Così la leggenda metropolitana vuole che se vai lì, chiudi un lucchetto e lanci la chiave al Tevere, starai per sempre con la persona amata. Pegno d’amore, ricordo o promessa, i lucchetti a Ponte Milvio sono ormai centinaia. Grandi e piccoli, a scatto e a pressione. A molla trasversale o a tamburo. Talismanici e soprattutto a prova di forzature. Su uno di essi, appeso su una grande catena di ferro che disegna collane di Venere alla fioca luce del lampione, c’è anche un fiocco rosa, senza messaggi. Un altro, invece, legato con nastro rosso, dice: «Al sei speciale». E un altro ancora: «Antonello sei la mia vita».
Ce ne sono però anche di più articolati. Come un grosso lucchetto che campeggia da una catena verde ultrasicura piazzata giusto al centro del «palo dell’amore», che reca la scritta: «Una vita, un’anima, un cuore». Chi l’ha detto, poi, che la pratica del lucchetto dell’amore sia appannaggio solo dei teenagers? A smentire che ci siano solo legami giovani ecco allora una scritta, pennarello su acciaio, che rivela: «Da 25 anni insieme. Per la nostra famiglia bella. Ilario e Tina». Mentre un’altra storia «serrata» e senza dubbio romantica, dice: «Quando insieme abbiamo aspettato l’alba». Ma sul vecchio ponte ci sono anche i cuori trafitti, i messaggi dei ritorni e delle attese, che sulle tavole di carne del cuore danzano sempre ineguali. E su quel tratto di pietra, conosciuto nel medioevo come «ponte Mollo», parlano di notti dolci o di telefonate fiume con l’altra metà della mela. Come se quell’angolo di Roma potesse davvero compiere magie. Alcuni lucchetti, poi, hanno fogge antiquate.
Le loro serrature sono veri e propri «scrigni» del sentimento che ormai si stanno estendendo a tutto il ponte, occupando il lampione di fronte al vero «totem» dell’amore, anche in questo caso sempre il terzo, quello che guarda verso la stadio Olimpico. E cominciano a comparire anche sulla grande catena attraverso la quale si accede all’isola pedonale.

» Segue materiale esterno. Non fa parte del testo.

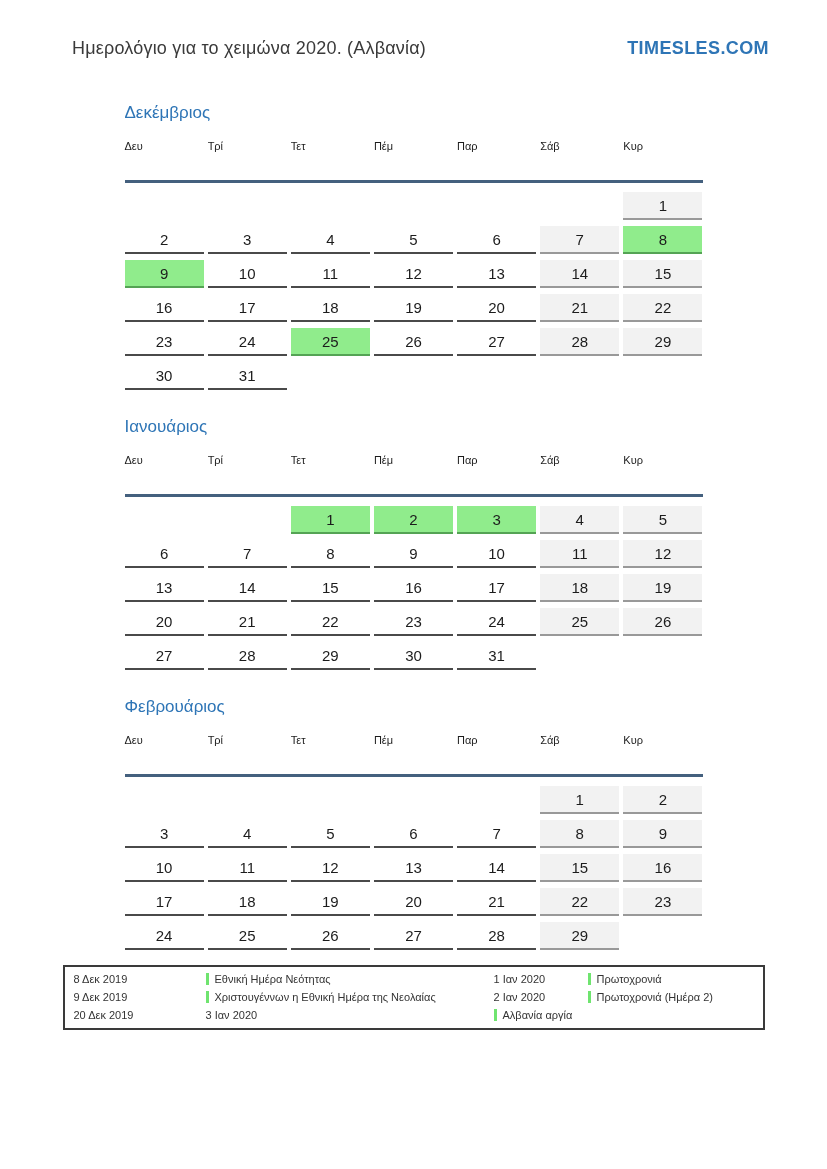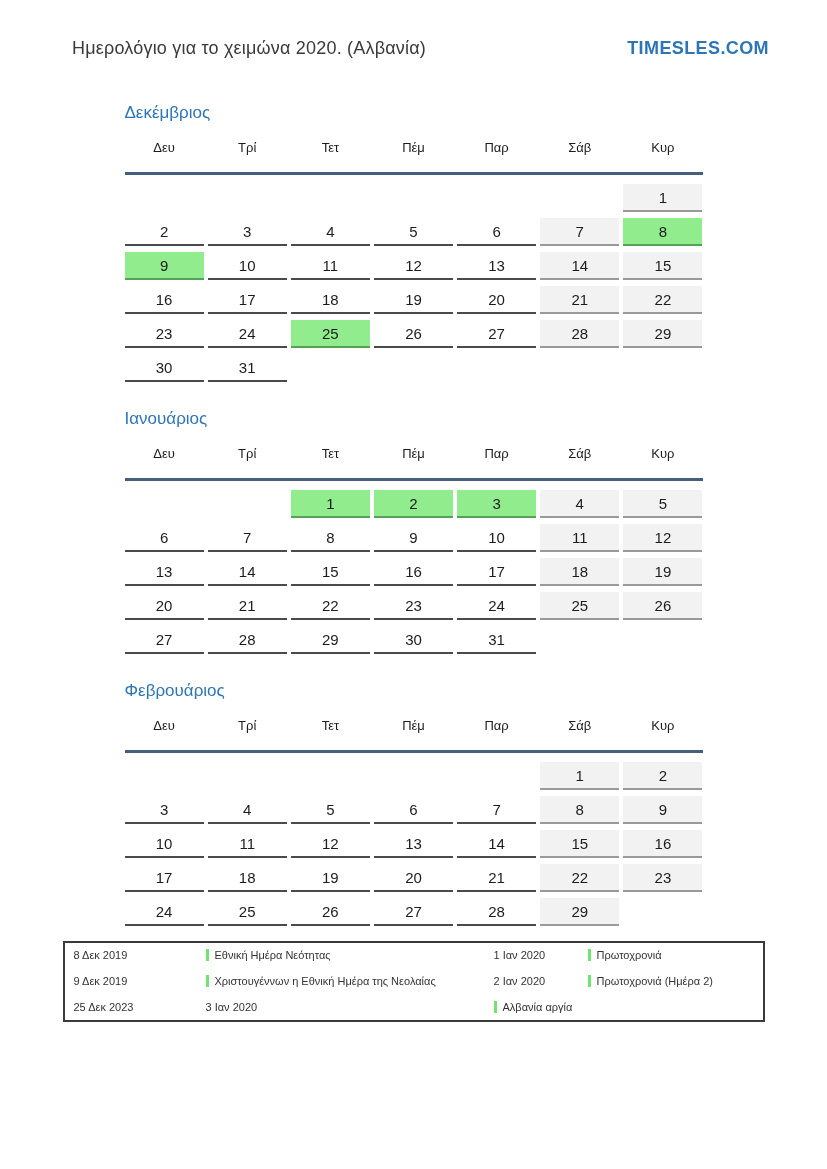"Δευ" .day-name { font-size: 13px -> 11px; padding-bottom: 17px -> 28px; text-align: center -> none }
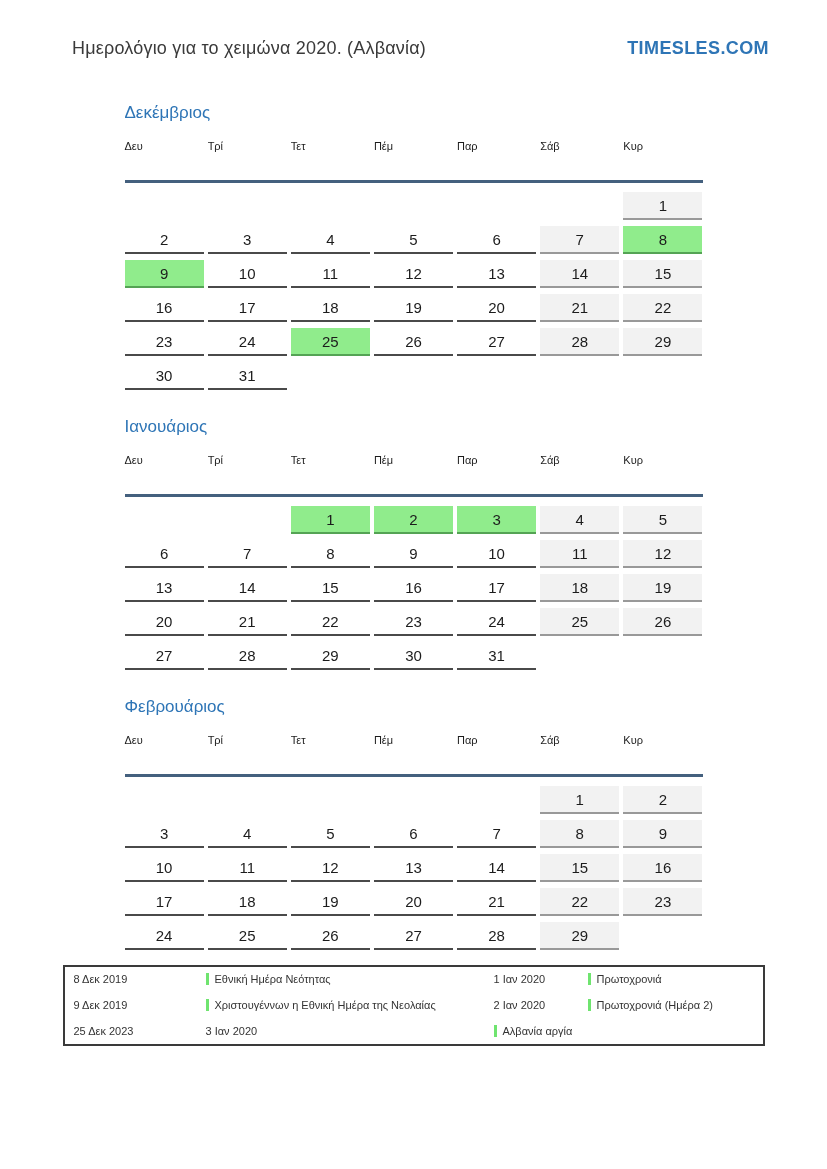"8 Δεκ 2019" .legend { row-gap: 12px -> 4px }
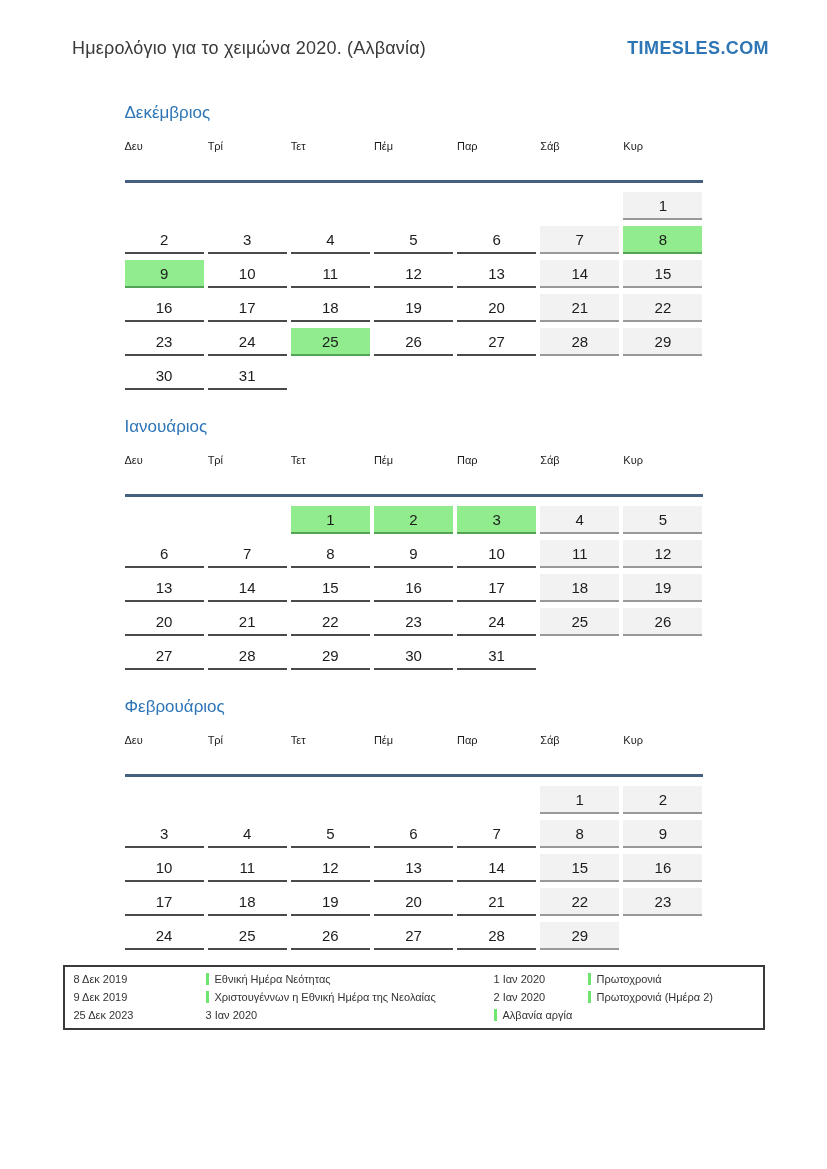"25 Δεκ 2023" div.legend-date { text: 25 Δεκ 2023 -> 20 Δεκ 2019 }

C’è chi giura, e diversi lucchetti ne richiamano l’ipotesi, che la leggenda abbia origine dal fortunato libro di Federico Moccia, «Ho voglia di te», testo cult dei giovanissimi. In quelle pagine, infatti, i due protagonisti si giurano amore eterno proprio agganciando un lucchetto al palo. La storia dei lucchetti di Ponte Milvio ricorda da vicino anche quanto accade a Firenze con la statua di Benvenuto Cellini, su Ponte Vecchio. Il monumento più volte è stato ripulito da centinaia di catene e sigilli d’amore lasciati da giovani innamorati che poi buttano la chiave in Arno. Almeno fino allo scorso gennaio, quando il sindaco del capoluogo toscano, Leonardo Domenici, ha ordinato la rimozione di quasi 5.000 «messaggi d’acciaio» sulle catene, non mancando di istituire una multa di 50 euro per gli amanti-trasgressori.


Qui, invece, è il segno di qualcosa che solo il lampione conosce, insieme al fiume. Una «Muccinata», diranno i maligni. Intanto, la catena si ingrossa giorno dopo giorno di pensieri e acciaio. E i lucchetti, in fondo, parlano solo d’amore. Che male c’è?